National Geographic dergisinin Ağustos sayısında kapak konusu olarak yayınlanan bir habere, daha önce 9 Temmuz tarihinde, Radikal, Takvim, Dünya ve Sabah gazetelerinde de yer verildi. Habere göre, Gürcistan”ın başkenti Tiflis yakınlarında Dmanisi bölgesinde şimdiye kadar 3 kafatası fosili bulunmuştu. Her biri insana ait özellikler gösteren, yaklaşık 1.8 milyon yaşındaki bu fosillerden en son keşfedileni, kafatası hacminin küçüklüğü nedeniyle evrimciler açısından son derece büyük sorunları da beraberinde getirdi.
Dikkat edilirse, evrimcilerin buldukları her yeni fosil, yıllardır süregelen “evrimci inançlarını” altüst ediyor; o güne kadar ortaya attıkları senaryolara uymadığı için evrimcileri yeni senaryolar üretmek zorunda bırakıyor. Bu sitede de birçoğuna yer verilen bu “yeni fosil haberleri” artık “insanın evrimi ağacını altüst eden fosil” benzeri başlıklarla duyuruluyor. Örneğin geçen sene Etiyopya”da bulunan ve Ardipithecus ramidus kaddaba ismi verilen fosil için 13 Temmuz 2001 tarihli Science dergisinde Paris Doğa Tarihi Müzesi”nden Brigitte Senut”un şu yorumu aktarılıyordu:

“Son buluntular hominid evriminin yolu ve zamanlaması ile ilgili bugüne kadar kabul edilmiş düşüncelere karşı çıkıyor.” (1)

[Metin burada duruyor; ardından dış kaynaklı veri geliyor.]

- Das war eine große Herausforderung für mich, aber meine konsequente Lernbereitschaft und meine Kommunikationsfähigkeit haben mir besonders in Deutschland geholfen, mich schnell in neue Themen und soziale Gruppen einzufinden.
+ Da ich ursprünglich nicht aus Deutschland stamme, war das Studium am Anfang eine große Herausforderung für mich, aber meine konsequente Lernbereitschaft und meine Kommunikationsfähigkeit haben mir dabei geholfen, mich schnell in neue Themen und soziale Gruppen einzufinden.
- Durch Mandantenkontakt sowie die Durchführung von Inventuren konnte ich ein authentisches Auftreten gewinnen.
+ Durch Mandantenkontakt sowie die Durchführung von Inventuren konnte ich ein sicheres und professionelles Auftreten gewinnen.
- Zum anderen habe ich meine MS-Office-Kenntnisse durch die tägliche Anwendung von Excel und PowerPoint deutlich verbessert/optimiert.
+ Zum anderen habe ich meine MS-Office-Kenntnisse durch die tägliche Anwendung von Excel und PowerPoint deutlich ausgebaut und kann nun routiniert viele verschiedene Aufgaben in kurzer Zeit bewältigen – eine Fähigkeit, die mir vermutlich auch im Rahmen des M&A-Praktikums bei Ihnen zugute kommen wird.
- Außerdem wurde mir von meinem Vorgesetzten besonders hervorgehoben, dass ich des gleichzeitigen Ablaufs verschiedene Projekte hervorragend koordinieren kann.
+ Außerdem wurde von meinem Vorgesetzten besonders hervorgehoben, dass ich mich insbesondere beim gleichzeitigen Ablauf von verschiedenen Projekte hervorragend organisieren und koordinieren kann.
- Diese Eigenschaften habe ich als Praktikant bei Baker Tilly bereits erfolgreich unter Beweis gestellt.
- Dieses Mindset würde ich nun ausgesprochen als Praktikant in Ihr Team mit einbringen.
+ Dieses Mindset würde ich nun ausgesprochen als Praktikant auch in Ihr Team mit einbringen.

Kenya”da bulunan ve Mart 2001″de duyurulan Kenyanthropus platyops isimli fosil ise, evrim ağacını iyice karmaşık hale getiren ve kabul edilen insanın evrimi senaryosunu altüst eden bir fosil olarak duyuruldu. Örneğin BBC bu haberi, “Düz yüzlü adam bir bilmece” başlığı ile verirken, haberin içinde “Kafa karıştıran tablo“, “Karmaşık insanın evrimi ağacı“, “Bilimsel karşı gelme” ifadelerini kullanarak bu fosilin insanın evrimi ile ilgili senaryolara hiç uymadığını belirtti. Nature dergisinde ise aynı fosil için “insanın evrim tarihi karmaşık ve çözülmemiş. Yeni bulunan fosil ile daha büyük bir karmaşıklığa sürüklenmiş gibi görünüyor” (2) ifadeleri kullanıldı.

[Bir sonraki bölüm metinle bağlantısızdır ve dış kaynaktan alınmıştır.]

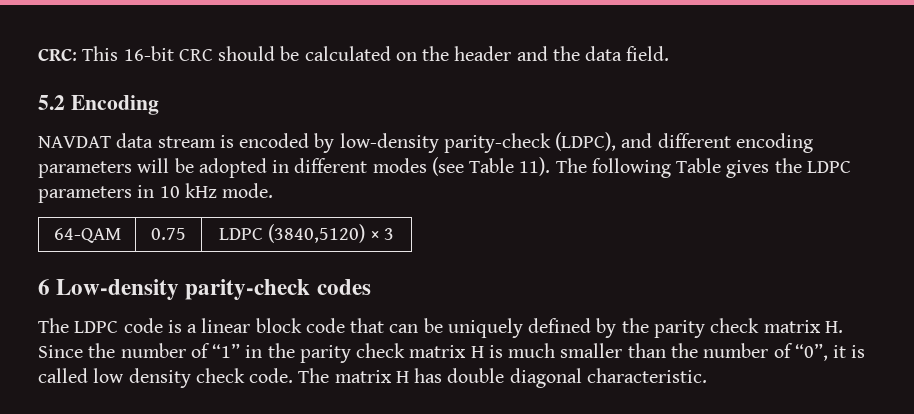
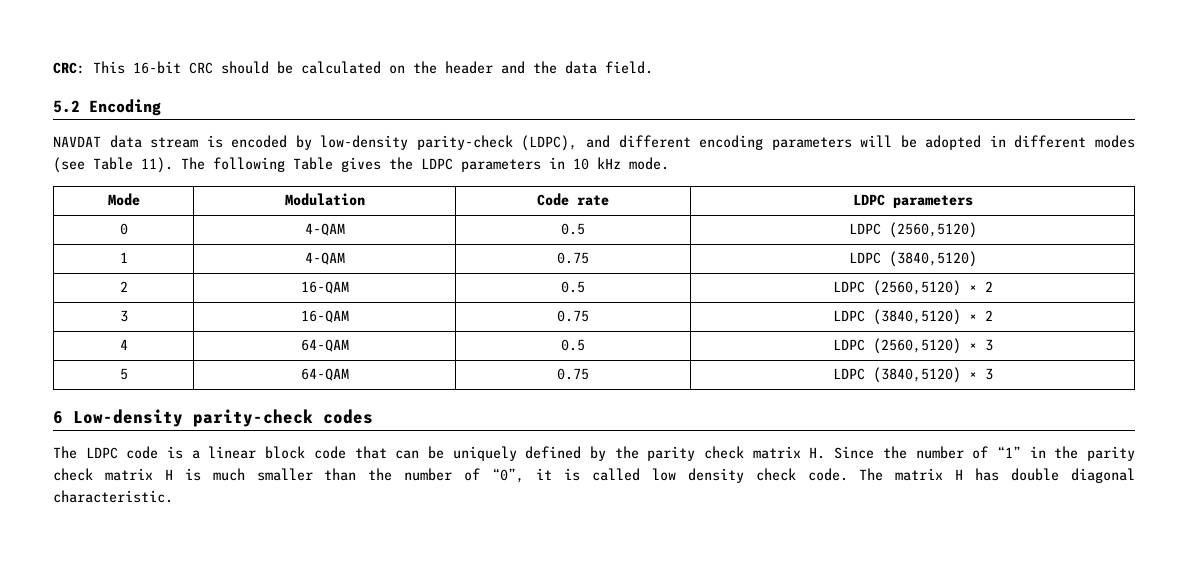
- 64-QAM | 0.75 | LDPC (3840,5120) × 3
+ Mode | Modulation | Code rate | LDPC parameters
+ 0 | 4-QAM | 0.5 | LDPC (2560,5120)
+ 1 | 4-QAM | 0.75 | LDPC (3840,5120)
+ 2 | 16-QAM | 0.5 | LDPC (2560,5120) × 2
+ 3 | 16-QAM | 0.75 | LDPC (3840,5120) × 2
+ 4 | 64-QAM | 0.5 | LDPC (2560,5120) × 3
+ 5 | 64-QAM | 0.75 | LDPC (3840,5120) × 3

Evrimciler şimdi de, Dmanisi”de bulunan fosiller nedeniyle de aynı karmaşayı yaşıyorlar. Konuyla ilgili açıklamada bulunan evrimcilerin her biri, aynı fosiller için farklı yorumlarda bulunuyor ve bir yandan da bu fosilin bugüne kadar insanın evrimi hakkında kabul edilen birçok inancı yıktığını itiraf ediyor.

Bunlardan biri olan Harvard Üniversitesi”nden Daniel Lieberman, bu kafatasının bazılarının ilk insanların Afrika”dan göçetmeleri ile ilgili düşüncelerini altüst edeceğini tahmin ediyor. (3)

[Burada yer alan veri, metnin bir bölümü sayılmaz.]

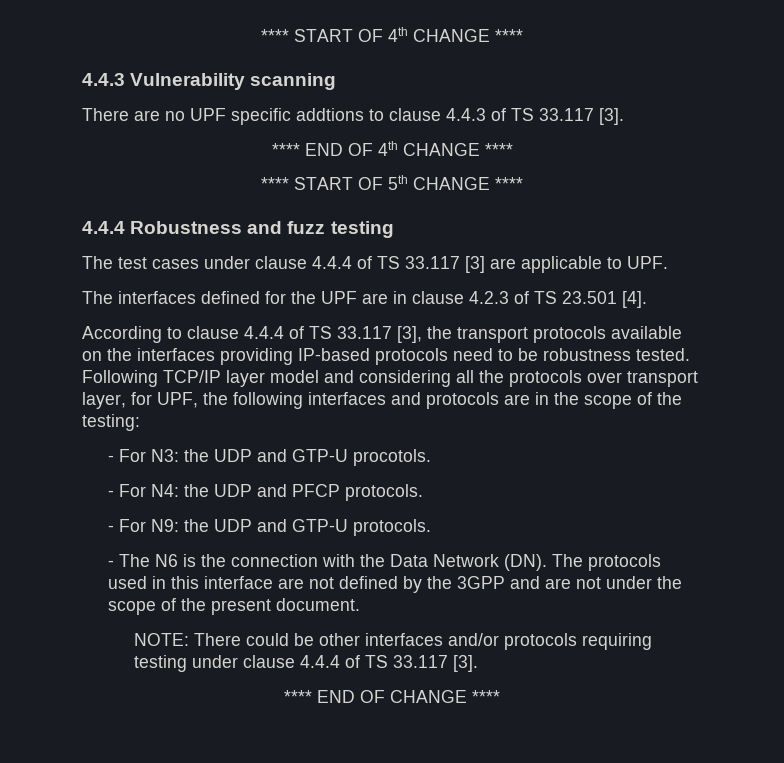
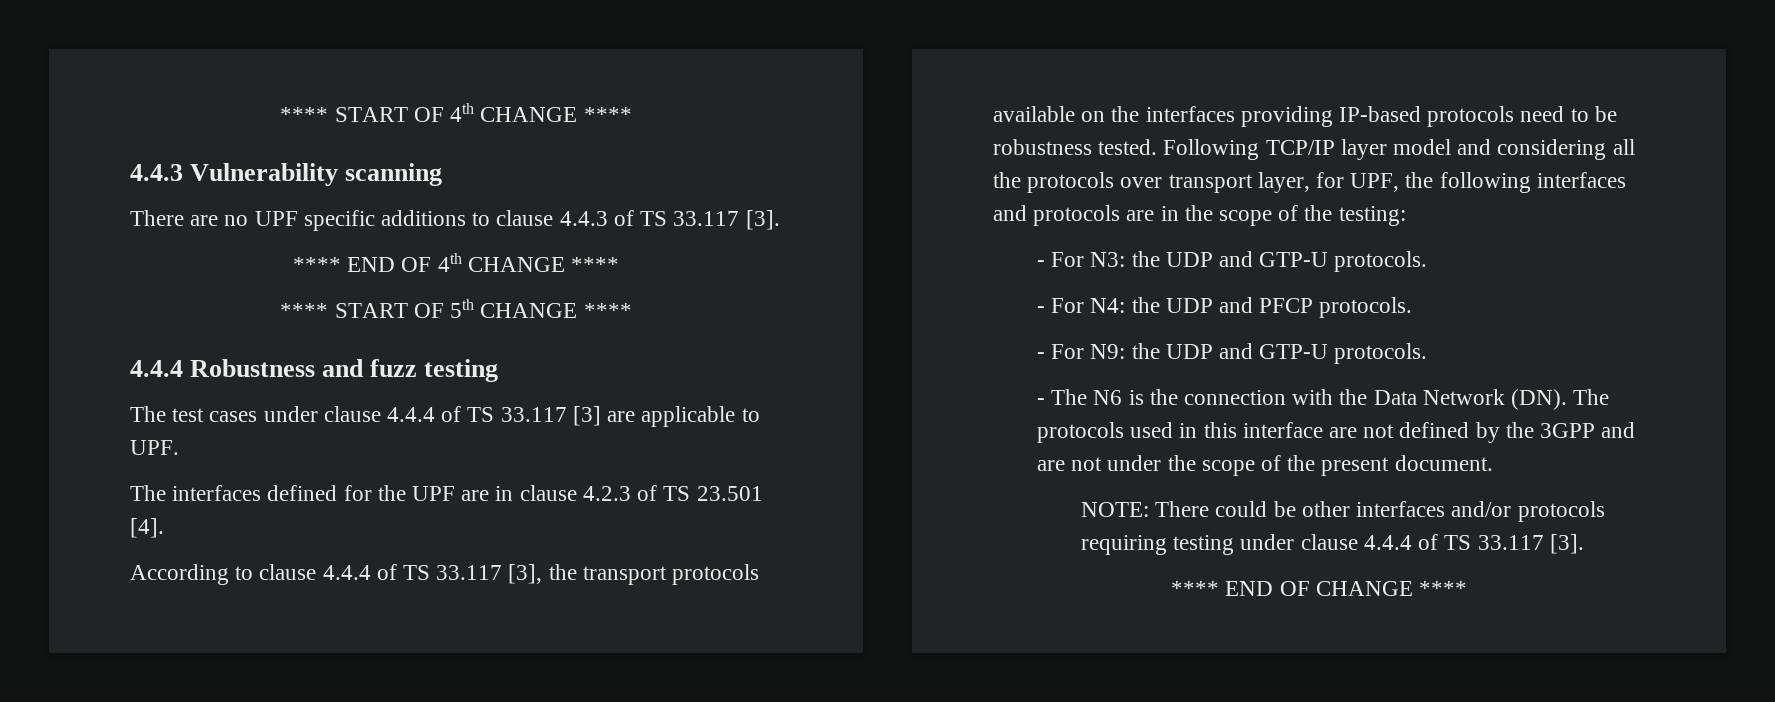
- There are no UPF specific addtions to clause 4.4.3 of TS 33.117 [3].
+ There are no UPF specific additions to clause 4.4.3 of TS 33.117 [3].
- - For N3: the UDP and GTP-U procotols.
+ - For N3: the UDP and GTP-U protocols.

Science dergisinde ise üç kafatası fosili için şu yorum yapılmış:

“Hepsi bir arada incelendiğinde, Dmanisi kafatasları atalarımızın Afrikayı daha önce, evrimin daha önceki evrelerinde, yani tahmin edilenden çok daha önce terkettiğini gösteriyor. Ancak Dmanisi kalıntıları insanın evrimi ağacında tam olarak nereye uyuyorlar – ve bir veya birkaç türü mü temsil ediyorlar? Bu sorular bir tartışmanın başlamasını ateşliyor…”. (4)

Evrimciler bulunan kafataslarını nasıl sınıflandıracaklarına karar veremiyorlar. Herbiri ayrı bir fikir öne sürüyor. Science dergisinde, evrimcilerin şu görüşlerine yer veriliyor:

“Ekip, yeni kafatasını önceki iki kafatası gibi Homo erectus olarak sınıflandırıyor….Aslında yeni kafatasının bazı özellikleri H. habilis“e benziyor… Rightmire, “aslında” diyor, “eğer araştırmacılar bu fosilleri ilk olarak bulsalardı, o zaman bunları H. habilis olarak sınıflandırırlardı”.” (5)

 

Yani Rightmire”e göre, bu fosilin H. Erectus olarak sınıflandırılmasının nedeni, bu fosille aynı bölgede bulunan diğer fosillerin H. erectus olarak sınıflandırılmış olması. Bu ifadeler, fosillerin tamamen evrimcilerin isteklerine, önyargılarına ve beklentilerine göre tanımlandığının en açık göstergelerinden biridir.

Amerikan Doğa Tarihi Müzesi antropologlarından Ian Tattersall ise, yeni fosilleri ne H. erectus ne de H. habilis olarak sınıflandırmıyor ve şöyle diyor:

“Bu örnek, ilk insanın özelliklerinin neler olduğunu tekrar gözden geçirmemiz gerektiğinin altını çiziyor” (6)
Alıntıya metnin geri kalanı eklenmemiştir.